Bug 1933090

Summary: [3.11] Upgrade fails when specifying openshift_upgrade_nodes_label
Product: OpenShift Container Platform Reporter: Russell Teague <rteague>
Component: InstallerAssignee: Russell Teague <rteague>
Installer sub component: openshift-ansible QA Contact: Gaoyun Pei <gpei>
Status: CLOSED ERRATA Docs Contact:
Severity: medium    
Priority: medium CC: aos-install, apjagtap, awyatt, cdouglas, dkaylor, emahoney, florian.herzog.fh, jnordell, mnunes, mstaeble, rabdulra
Version: 3.11.0Keywords: Regression
Target Milestone: ---   
Target Release: 3.11.z   
Hardware: Unspecified   
OS: Unspecified   
Whiteboard:
Fixed In Version: Doc Type: Bug Fix
Doc Text:
Cause: Node based facts such as l_kubelet_node_name were being set late in the upgrade cycle. Consequence: The fact was undefined when referenced. Fix: Moved node based fact initialization earlier when other node facts are set. Result: Facts are set prior to being referenced.
Story Points: ---
Clone Of: Environment:
Last Closed: 2021-03-25 09:50:07 UTC Type: Bug
Regression: --- Mount Type: ---
Documentation: --- CRM:
Verified Versions: Category: ---
oVirt Team: --- RHEL 7.3 requirements from Atomic Host:
Cloudforms Team: --- Target Upstream Version:
Embargoed:
Bug Depends On:    
Bug Blocks: 1917013    

Description Russell Teague 2021-02-25 16:22:52 UTC
When runnng an upgrade with openshift_upgrade_nodes_label specified, the upgrade fails at TASK [Map labelled nodes to inventory hosts].
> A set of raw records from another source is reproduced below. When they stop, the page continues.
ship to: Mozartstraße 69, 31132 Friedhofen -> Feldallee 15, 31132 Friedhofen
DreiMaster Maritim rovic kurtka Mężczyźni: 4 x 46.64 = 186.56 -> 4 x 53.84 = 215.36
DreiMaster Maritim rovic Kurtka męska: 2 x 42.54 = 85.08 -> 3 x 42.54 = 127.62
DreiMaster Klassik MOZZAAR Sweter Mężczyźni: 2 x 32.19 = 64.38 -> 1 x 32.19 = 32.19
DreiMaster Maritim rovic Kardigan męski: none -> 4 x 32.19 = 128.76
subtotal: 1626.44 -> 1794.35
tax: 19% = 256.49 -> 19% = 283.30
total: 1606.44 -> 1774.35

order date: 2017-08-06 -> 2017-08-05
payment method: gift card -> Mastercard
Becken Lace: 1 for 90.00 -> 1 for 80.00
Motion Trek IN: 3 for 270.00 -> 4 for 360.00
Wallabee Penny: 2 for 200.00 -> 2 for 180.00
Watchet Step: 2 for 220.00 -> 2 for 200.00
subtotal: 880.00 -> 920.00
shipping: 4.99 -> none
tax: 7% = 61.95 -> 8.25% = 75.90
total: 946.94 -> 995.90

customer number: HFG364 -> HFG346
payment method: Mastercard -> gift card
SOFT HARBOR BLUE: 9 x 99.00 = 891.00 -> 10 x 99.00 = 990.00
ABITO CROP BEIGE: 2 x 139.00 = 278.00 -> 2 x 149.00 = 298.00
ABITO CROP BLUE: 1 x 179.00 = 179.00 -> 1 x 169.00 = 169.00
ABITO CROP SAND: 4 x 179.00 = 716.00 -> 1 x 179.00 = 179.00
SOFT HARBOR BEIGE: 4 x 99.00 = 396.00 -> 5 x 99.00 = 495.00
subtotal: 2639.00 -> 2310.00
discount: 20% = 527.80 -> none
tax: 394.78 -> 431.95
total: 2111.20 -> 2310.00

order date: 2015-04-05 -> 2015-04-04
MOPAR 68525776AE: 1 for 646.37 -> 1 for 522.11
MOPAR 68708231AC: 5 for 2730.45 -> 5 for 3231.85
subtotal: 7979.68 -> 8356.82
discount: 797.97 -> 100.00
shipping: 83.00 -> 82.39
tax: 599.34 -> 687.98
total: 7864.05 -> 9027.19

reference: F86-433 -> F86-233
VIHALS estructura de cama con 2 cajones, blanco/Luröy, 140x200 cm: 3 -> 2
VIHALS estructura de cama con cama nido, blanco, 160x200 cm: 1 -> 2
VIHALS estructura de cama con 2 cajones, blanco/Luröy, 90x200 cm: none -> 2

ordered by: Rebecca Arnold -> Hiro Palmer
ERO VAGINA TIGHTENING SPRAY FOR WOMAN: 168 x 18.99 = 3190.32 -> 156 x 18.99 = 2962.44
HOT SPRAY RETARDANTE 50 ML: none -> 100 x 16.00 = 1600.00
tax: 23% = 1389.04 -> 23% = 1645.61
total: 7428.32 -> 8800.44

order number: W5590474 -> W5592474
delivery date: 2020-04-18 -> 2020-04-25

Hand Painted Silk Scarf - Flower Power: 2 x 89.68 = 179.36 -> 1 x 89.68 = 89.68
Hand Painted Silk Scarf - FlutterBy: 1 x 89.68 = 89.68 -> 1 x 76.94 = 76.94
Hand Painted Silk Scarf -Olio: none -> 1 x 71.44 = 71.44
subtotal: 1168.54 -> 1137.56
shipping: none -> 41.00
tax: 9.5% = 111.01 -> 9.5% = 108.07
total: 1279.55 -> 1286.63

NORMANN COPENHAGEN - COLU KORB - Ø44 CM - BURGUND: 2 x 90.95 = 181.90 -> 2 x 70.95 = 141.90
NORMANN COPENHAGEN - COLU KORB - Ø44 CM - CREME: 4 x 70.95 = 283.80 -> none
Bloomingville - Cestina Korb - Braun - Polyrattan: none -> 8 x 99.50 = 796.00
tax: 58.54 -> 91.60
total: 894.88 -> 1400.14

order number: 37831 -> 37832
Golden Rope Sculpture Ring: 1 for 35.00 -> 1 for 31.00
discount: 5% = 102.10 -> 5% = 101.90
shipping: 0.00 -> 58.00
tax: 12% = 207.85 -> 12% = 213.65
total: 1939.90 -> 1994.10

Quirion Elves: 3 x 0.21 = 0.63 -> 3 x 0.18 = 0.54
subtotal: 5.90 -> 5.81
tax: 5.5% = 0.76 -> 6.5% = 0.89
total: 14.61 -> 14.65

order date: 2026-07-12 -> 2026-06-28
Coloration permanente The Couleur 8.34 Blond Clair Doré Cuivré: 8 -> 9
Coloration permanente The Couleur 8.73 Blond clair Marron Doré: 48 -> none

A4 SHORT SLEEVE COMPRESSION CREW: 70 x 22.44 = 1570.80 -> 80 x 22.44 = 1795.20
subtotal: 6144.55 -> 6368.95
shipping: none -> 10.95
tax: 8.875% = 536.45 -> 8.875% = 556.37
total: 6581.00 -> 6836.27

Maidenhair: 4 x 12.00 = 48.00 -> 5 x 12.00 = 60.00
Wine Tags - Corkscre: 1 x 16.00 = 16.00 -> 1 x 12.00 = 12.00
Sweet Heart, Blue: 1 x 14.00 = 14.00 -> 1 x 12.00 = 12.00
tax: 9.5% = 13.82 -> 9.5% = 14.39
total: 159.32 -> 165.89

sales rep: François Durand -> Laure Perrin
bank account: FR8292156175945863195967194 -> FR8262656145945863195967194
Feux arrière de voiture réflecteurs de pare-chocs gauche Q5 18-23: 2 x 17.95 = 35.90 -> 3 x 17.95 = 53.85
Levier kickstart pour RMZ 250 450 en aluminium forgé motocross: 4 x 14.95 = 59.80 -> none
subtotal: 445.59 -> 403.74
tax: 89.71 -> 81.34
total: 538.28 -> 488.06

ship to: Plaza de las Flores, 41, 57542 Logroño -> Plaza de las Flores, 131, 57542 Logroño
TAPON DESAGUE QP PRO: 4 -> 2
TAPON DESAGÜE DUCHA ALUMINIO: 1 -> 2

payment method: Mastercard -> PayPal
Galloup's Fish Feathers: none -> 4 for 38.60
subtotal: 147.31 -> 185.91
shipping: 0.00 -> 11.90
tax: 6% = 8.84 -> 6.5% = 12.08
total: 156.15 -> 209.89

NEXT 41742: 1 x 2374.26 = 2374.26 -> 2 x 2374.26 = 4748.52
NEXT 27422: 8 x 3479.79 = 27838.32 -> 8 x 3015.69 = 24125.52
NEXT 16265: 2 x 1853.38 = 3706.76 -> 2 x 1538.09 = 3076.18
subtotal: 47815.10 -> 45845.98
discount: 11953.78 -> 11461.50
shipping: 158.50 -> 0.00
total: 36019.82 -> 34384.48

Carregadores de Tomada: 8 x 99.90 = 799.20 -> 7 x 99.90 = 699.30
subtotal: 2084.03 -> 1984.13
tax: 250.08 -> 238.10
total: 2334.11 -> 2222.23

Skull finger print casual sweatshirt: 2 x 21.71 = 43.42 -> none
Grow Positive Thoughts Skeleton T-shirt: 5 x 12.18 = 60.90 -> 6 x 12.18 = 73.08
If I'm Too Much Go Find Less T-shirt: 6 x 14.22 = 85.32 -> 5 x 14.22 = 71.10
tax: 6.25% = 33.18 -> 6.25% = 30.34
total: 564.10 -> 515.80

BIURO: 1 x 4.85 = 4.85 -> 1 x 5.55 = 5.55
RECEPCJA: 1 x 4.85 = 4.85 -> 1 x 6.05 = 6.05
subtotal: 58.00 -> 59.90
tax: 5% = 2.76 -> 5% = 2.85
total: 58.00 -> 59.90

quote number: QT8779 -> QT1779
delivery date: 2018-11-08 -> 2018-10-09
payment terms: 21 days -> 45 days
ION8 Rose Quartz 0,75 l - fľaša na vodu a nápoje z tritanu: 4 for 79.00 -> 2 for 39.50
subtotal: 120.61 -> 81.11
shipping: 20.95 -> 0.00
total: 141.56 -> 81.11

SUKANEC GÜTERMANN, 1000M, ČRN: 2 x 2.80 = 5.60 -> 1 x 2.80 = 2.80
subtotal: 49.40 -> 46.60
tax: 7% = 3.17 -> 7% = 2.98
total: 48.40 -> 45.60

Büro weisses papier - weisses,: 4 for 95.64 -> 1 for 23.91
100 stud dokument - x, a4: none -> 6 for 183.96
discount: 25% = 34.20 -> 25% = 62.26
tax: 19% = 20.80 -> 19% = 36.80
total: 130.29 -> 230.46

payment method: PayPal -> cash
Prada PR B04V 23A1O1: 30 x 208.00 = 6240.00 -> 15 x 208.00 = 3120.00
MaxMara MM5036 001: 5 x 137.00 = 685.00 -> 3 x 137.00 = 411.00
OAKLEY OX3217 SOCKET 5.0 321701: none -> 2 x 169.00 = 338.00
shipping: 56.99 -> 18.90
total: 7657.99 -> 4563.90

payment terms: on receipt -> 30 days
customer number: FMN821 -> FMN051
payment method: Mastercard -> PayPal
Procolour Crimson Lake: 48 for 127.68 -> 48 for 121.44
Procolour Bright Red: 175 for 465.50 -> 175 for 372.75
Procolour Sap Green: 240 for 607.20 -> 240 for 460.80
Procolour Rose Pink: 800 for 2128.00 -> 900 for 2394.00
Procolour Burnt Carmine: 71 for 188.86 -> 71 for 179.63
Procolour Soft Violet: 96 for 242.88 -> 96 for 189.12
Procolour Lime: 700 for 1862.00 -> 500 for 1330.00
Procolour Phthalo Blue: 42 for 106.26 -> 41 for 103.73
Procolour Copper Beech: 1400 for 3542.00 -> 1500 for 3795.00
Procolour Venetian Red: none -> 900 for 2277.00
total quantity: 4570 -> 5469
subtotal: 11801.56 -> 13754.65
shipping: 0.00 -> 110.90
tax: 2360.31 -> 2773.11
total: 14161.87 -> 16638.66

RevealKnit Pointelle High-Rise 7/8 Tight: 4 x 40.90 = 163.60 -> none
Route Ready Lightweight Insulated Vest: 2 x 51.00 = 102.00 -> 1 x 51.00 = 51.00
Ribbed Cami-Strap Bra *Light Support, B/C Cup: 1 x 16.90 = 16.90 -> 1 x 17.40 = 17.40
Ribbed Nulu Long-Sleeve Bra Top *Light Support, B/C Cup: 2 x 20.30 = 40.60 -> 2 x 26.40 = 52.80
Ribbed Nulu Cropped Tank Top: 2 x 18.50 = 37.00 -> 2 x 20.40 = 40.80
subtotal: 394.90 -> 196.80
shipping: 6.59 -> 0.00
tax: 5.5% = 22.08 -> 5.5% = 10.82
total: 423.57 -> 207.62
Version: openshift-ansible-3.11.394-1


TASK [Map labelled nodes to inventory hosts] ******************************************************************************************************************
task path: /home/rteague/git/oa-testing/aws-3a/openshift-ansible/playbooks/common/openshift-cluster/upgrades/initialize_nodes_to_upgrade.yml:25
Thursday 25 February 2021  09:50:17 -0500 (0:00:00.025)       0:00:17.059 ***** 
fatal: [ec2-13-58-87-255.us-east-2.compute.amazonaws.com]: FAILED! => 
  msg: |-
    The conditional check 'hostvars[item].l_kubelet_node_name | lower in nodes_to_upgrade.module_results.results[0]['items'] | map(attribute='metadata.name') | list' failed. The error was: error while evaluating conditional (hostvars[item].l_kubelet_node_name | lower in nodes_to_upgrade.module_results.results[0]['items'] | map(attribute='metadata.name') | list): 'ansible.vars.hostvars.HostVarsVars object' has no attribute 'l_kubelet_node_name'
  
    The error appears to be in '/home/rteague/git/oa-testing/aws-3a/openshift-ansible/playbooks/common/openshift-cluster/upgrades/initialize_nodes_to_upgrade.yml': line 25, column 7, but may
    be elsewhere in the file depending on the exact syntax problem.
  
    The offending line appears to be:
  
        # using their openshift.common.hostname fact.
        - name: Map labelled nodes to inventory hosts
          ^ here

This regression was introduced in https://github.com/openshift/openshift-ansible/commit/8694821bccc1fb58f82b154ba0a35ccda8ec22e1

Comment 1 Russell Teague 2021-03-05 13:31:35 UTC
*** Bug 1935456 has been marked as a duplicate of this bug. ***

Comment 2 Russell Teague 2021-03-05 21:21:58 UTC
*** Bug 1935796 has been marked as a duplicate of this bug. ***

Comment 4 Russell Teague 2021-03-10 15:13:28 UTC
The proposed fix [1] for this bug has merged and will be tested by QE.  If desired, this patch could be tested in a development environment as a potential workaround until the patch is shipped in the next release.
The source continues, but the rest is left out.